Когда в доме всего шесть комнат, то разделение на парадную и непарадную часть могло быть, конечно, очень относительным. Что до беднейших избушек, стоящих у подножий дворцов («на курьих ножках хаты» — назвал их П. А. Вяземский), составлявших немалую часть русских городов, то они, надо думать, не отличались от домов середины XVIII века.

«Светлица бревенчатая, в ней окончен стеклянных, ветхих и битых, в той светлице печь изразчатая ветхая, потолок и пол дощатые, при той же светлице каморочка забрана досками, во оных окнах ставни с петлями и винтами железными, сени бревенчатые, ветхие, в сенях два чулана — один бревенчатый, другой дощатый, да особливо в сенях ко оной светлице приделана каморочка маленькая бревенчатая…» и т. д.

Только последующая эпоха, использовав весь огромный опыт архитектуры XVIII века, центр тяжести перенесла на рядовые дома.

Критика классического интерьера началась еще тогда, когда он был в полном своем расцвете. Критиковали его, как сказали бы сейчас, с позиций функционализма.

Почти то же говорил и архитектор Н. А. Львов: «Плохая похвала дому, что он «как фонарик» «…Хозяин не обязан сносить неблаготворное влияние сквозного ветра для показания длинной амфилады» и т. д. Особенно далеко, до полного отрицания классицизма доходил барон Фридрикс. Устоев классицизма эта критика, конечно, не поколебала, но она отражала тот несомненный факт, что устройство «каждодневного», непарадного быта было слабым местом архитектуры XVIII века.

В начале XIX века многое в этом отношении переменилось, и очень, скоро «центр тяжести» архитектуры с дворцов переместился на рядовые дома. Высшее дворянство к этому времени уже обстроилось (и обстроилось прочно), огромные состояния екатерининских вельмож за немногими исключениями разрушились, и все чаще стали встречаться случай продажи больших усадеб купечеству или в казну. Но главное — демократизация всей русской жизни, — «дней Александровых прекрасное начало» — коснулось и архитектуры.

С потрясающим упорством и изобретательностью старались удержать эту планировку даже там, где это кажется совершенно невозможным. В крошечном домике в пять окон (в Москве, в районе Молчановки) на уличный фасад выходили три парадные комнаты. На долю зала пришлось одно (правда, итальянское) окно, а так как классическое итальянское окно не вмещалось, боковые его части были сужены до последних пределов. Был в доме и мезонин в одну комнату.
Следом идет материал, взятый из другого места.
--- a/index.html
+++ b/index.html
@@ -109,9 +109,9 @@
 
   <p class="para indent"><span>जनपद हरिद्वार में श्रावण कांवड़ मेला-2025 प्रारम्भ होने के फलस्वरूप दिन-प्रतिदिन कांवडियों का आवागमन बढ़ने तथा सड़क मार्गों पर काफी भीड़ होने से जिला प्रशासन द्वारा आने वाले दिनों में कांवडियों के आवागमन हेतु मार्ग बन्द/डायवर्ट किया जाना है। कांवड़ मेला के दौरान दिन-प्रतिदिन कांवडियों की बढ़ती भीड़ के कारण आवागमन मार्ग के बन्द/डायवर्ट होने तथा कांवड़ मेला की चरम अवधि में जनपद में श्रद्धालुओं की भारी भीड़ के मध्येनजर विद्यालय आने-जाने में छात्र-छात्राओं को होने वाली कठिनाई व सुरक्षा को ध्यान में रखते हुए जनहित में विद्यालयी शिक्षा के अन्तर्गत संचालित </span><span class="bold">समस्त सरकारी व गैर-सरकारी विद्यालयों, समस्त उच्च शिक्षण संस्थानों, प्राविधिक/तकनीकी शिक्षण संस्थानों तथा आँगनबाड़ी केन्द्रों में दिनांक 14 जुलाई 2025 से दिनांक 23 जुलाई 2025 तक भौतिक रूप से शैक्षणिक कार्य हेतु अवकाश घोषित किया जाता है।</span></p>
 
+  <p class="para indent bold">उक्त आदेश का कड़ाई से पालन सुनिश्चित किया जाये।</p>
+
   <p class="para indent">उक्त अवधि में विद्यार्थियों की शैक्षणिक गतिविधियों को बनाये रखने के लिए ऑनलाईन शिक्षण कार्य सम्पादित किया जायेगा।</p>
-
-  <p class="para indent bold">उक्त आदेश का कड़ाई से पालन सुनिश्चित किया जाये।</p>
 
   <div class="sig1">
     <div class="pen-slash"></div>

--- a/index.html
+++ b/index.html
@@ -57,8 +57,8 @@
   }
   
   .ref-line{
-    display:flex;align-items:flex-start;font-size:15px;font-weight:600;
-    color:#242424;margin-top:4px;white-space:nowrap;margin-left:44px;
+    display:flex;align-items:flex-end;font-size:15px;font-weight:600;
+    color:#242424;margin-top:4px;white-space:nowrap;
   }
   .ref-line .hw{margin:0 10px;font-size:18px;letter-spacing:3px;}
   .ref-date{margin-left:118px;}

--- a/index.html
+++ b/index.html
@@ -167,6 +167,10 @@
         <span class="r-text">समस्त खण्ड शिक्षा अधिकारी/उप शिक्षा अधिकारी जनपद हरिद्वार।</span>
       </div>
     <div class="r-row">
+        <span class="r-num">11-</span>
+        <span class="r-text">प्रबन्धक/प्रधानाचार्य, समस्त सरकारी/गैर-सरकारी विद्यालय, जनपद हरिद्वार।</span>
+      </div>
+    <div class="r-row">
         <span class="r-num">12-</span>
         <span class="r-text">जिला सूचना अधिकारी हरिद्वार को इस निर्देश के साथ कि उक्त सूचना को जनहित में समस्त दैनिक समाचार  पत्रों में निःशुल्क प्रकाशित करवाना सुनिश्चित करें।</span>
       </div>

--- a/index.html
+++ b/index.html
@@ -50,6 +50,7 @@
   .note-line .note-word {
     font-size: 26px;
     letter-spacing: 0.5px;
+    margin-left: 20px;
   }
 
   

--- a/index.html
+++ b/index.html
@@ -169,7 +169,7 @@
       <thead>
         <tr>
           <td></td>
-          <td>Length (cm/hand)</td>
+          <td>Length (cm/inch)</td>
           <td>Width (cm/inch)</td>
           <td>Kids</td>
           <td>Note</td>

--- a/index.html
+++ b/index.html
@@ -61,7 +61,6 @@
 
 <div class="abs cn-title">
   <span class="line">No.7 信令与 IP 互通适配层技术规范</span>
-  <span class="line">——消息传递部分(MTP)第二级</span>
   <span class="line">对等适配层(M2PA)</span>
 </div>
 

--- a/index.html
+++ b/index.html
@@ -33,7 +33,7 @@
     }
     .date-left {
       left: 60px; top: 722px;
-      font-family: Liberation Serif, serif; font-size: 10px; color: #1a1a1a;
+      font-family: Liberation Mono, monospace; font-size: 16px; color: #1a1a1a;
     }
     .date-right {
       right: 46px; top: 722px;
В маленьких домиках — «флигелях» — по фасаду умещалась одна, хорошо если две комнаты. Та, которая побольше и посветлее, служила одновременно и гостиной, и валиком. Особенно распространены были такие дома в бедных районах Петербурга (вроде Коломны). Но этот деревянный Петербург начисто исчез, и судить о нем можно только по чертежам и немногочисленным зарисовкам.

В домах больших, чем обычный дом в семь окон, зал иногда окнами выходил во двор (как часто бывало в XVIII в.). Тогда удалось увеличить число гостиных.

По другую сторону коридора был кабинет хозяина, окнами он выходил во двор. На дворовый фасад выходили иногда и детские, но их советовали делать на другом конце дома, иначе «за криком и шумом ничего делать не можно будет. Часто кабинет служил, как и в XVIII веке, спальней (кровать при этом отгораживалась ширмой).

Неизбежной принадлежностью кабинета был камин, иногда в мраморной оправе с бронзовыми накладками. Верхняя полка камина обычно служила подзеркальником. В музее «Мураново» до сих пор стоит около камина бочонок красного дерева для дров: печи топились из коридора или из непарадных комнат, но удовольствие топить камин хозяева никому не уступали. В других комнатах, как правило, камины не встречались: русские архитекторы отзывались о них довольно сурово как о неудобных и прожорливых сооружениях.

Несмотря на глубокую любовь к книге, комната для библиотеки в городском доме бывала редко. Правда, еще жива была традиция XVIII века и существовали огромные показные кабинеты вельмож-библиофилов и коллекционеров.